At first, hydrogen gas cylinder injects hydrogen and controls its internal pressure to annular seal space, the pump light that laser sends is adjusted its polarization state through Polarization Controller, then enter HC-PCF inside by optical fiber collimator, hydrogen gets up in the effect current downflow of gas circulator, and fully contacts the generation stimulated Raman scattering with incident light, and the Wavelength-converting of generation is through the output of lens focus collimation, under the optical path adjusting of plane mirror, finally by crossing the beam splitter light splitting, obtain 1.9 μ m laser.
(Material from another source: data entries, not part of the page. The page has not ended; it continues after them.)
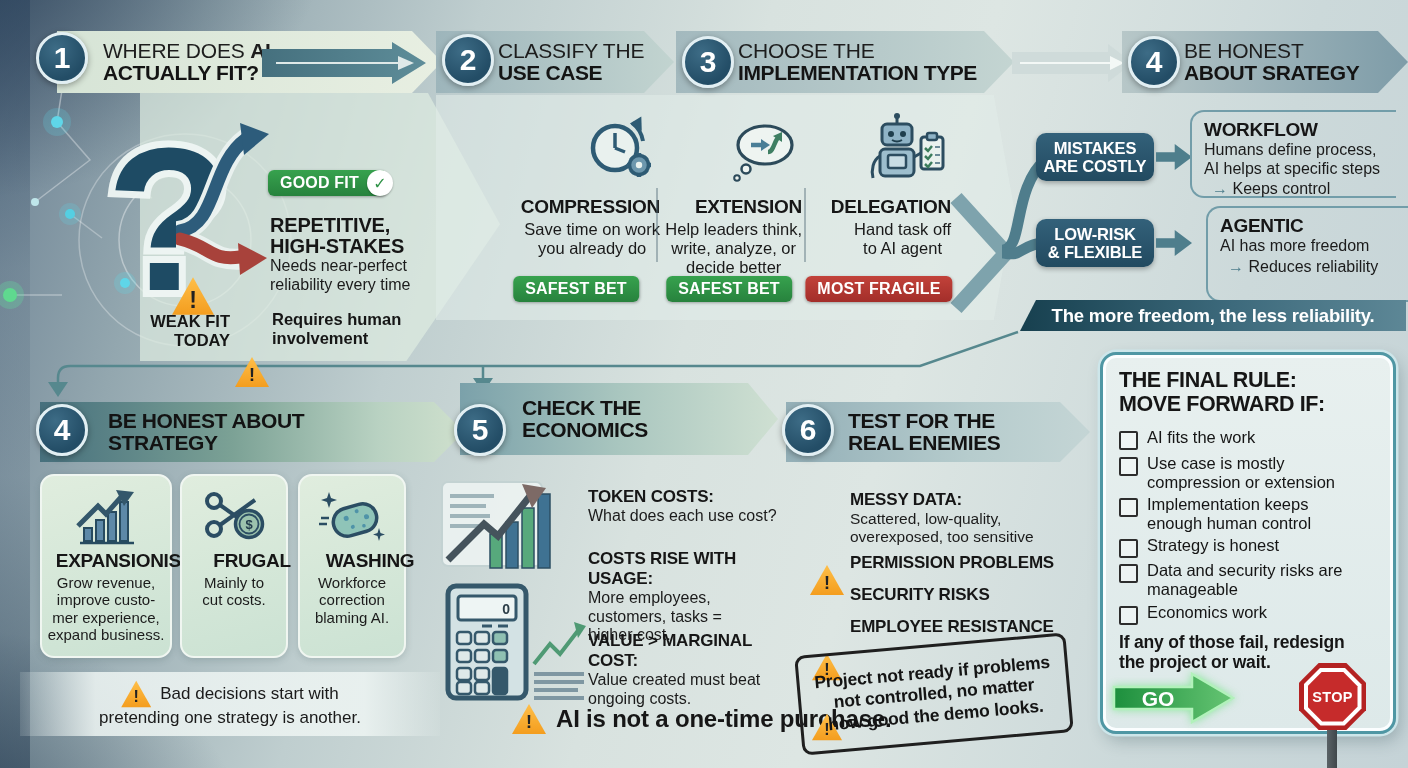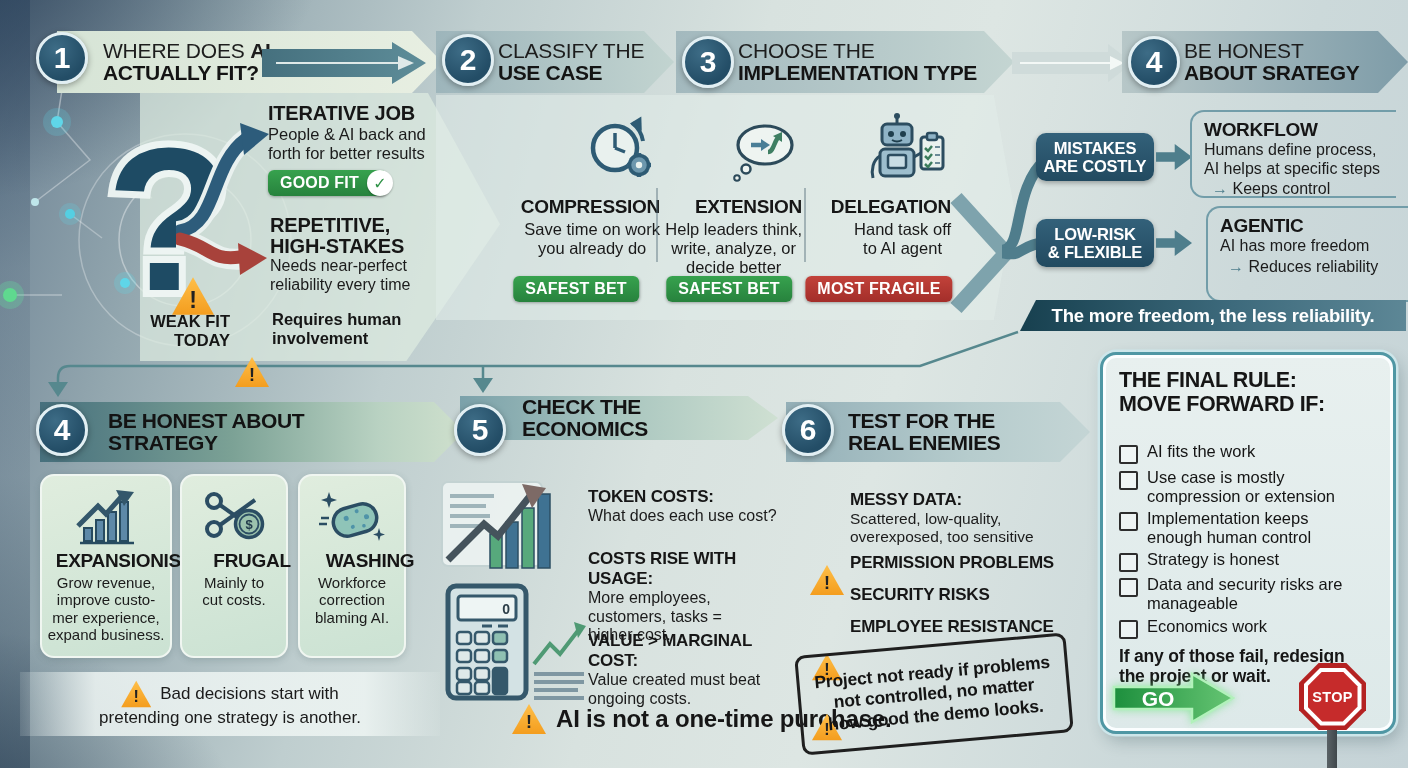"ITERATIVE JOB" div.itm { html: <div> <div>ITERATIVE JOB</div> <div>People &amp; AI back and forth for better results</div> </div> -> none }
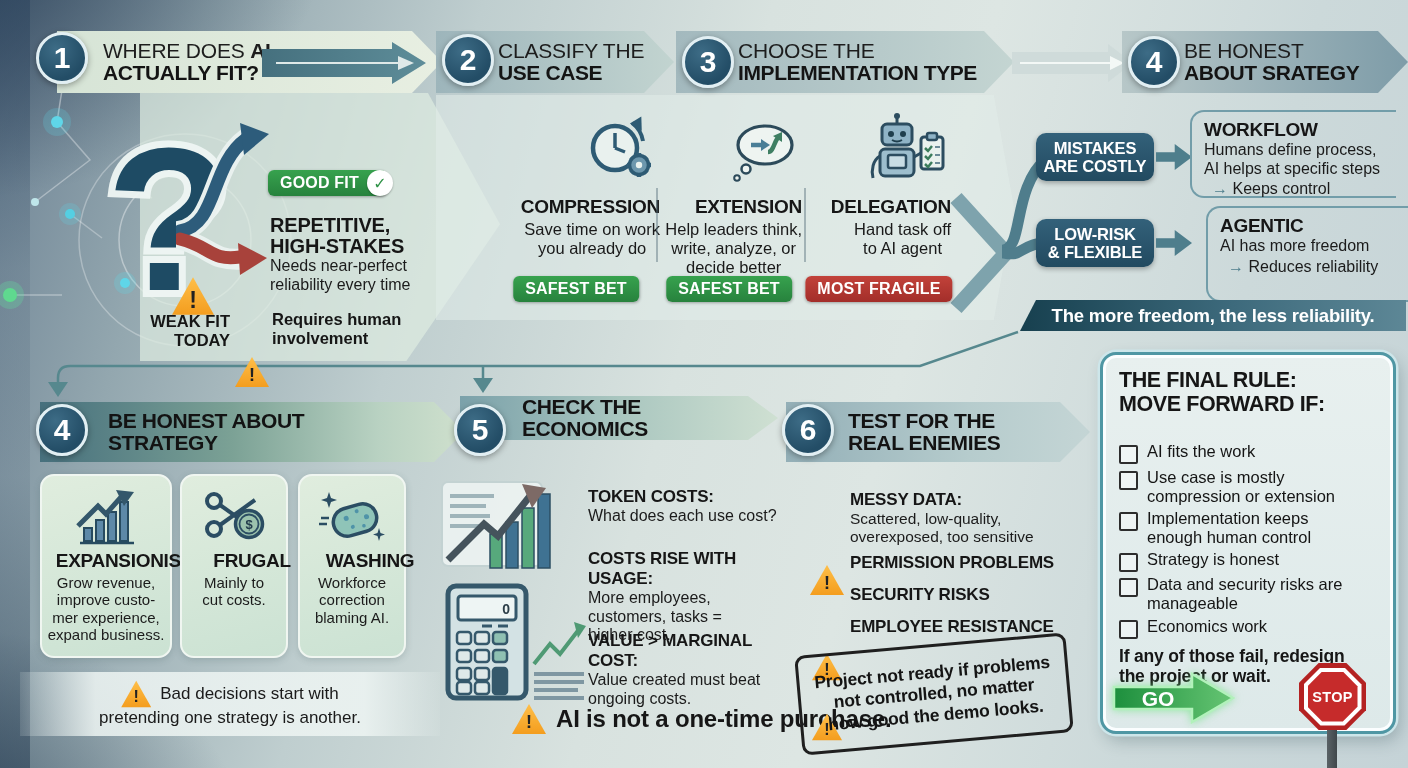"CHECK THE" div.banner { height: 44px -> 72px; top: 396px -> 383px }
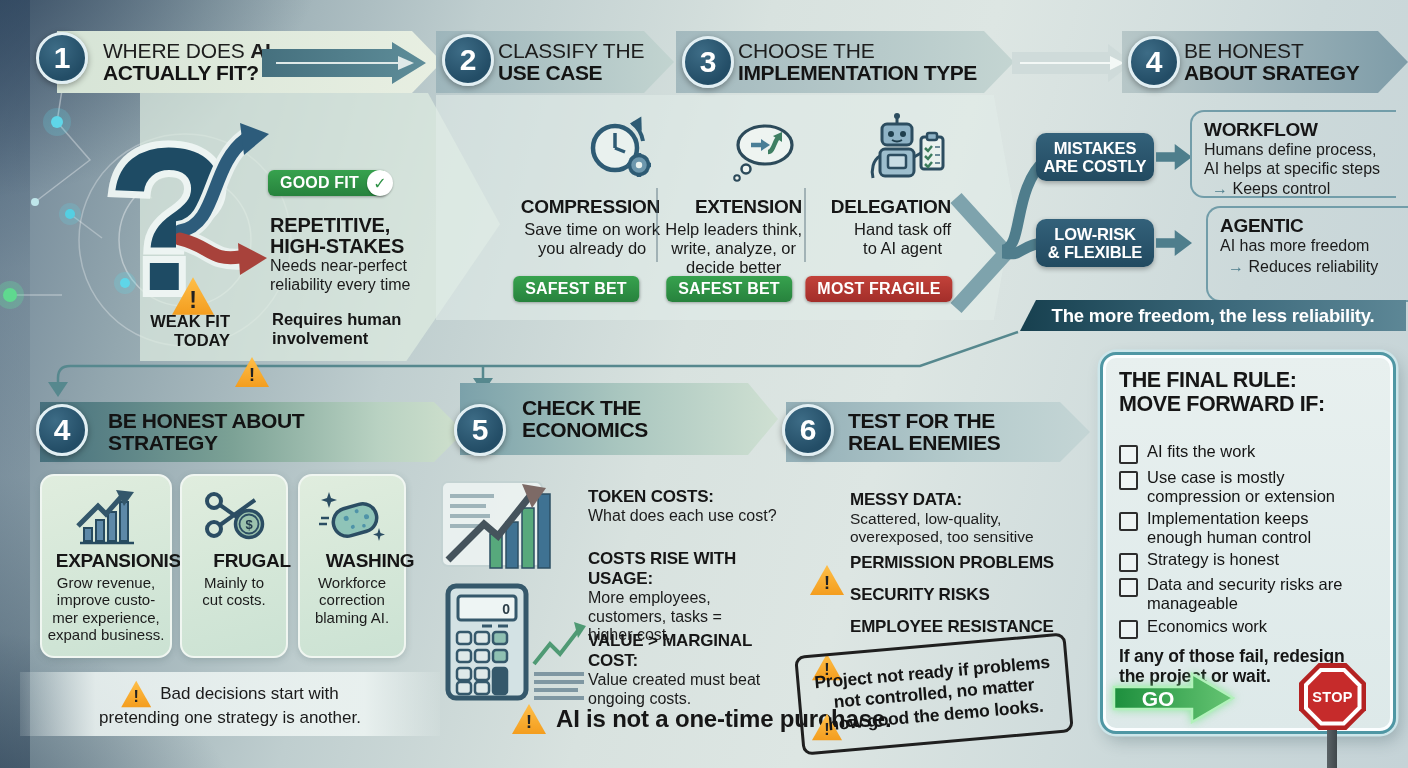"AI fits the work" div { margin-top: 26px -> 12px }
Further, described hydrogen gas cylinder is equipped with pressure-reducing valve, and on the one hand, hydrogen gas cylinder, to being filled with hydrogen in annular seal space, provides the excited Raman medium; On the other hand, by the control of pressure-reducing valve, adjust the pressure of hydrogen in annular seal space.

Further, described laser is 1064nm Nd:YAG nanosecoud pulse laser, and carries attenuator, can change fast incident optical power.

Further, described Polarization Controller can conveniently be adjusted the polarization state of incident light, in order to obtain higher Raman gain, also can be used for measuring the impact of polarization state on wavelength conversion efficiency simultaneously.

Further, what described optical fiber collimator adopted is the aspheric surface optical fiber collimator, utilizes its good light collecting light ability, can improve the efficiency that laser coupled enters HC-PCF, light field guided wave mode with basic mode in sufficiently long HC-PCF transmits, and the basic mode loss is very low.

Further, described HC-PCF is fixed on annular seal space inside, and its both ends open facilitates hydrogen to enter the photonic crystal fiber hollow core portion.

Further, the exhaust outlet of described gas circulator is close to optical fiber collimator, and air inlet and exhaust ports are in symmetric position, and its effect is the flow hydrogen gas made in HC-PCF, take away so timely the heat of the generation of Raman frequency shift process, thereby improve the Raman conversion efficiency.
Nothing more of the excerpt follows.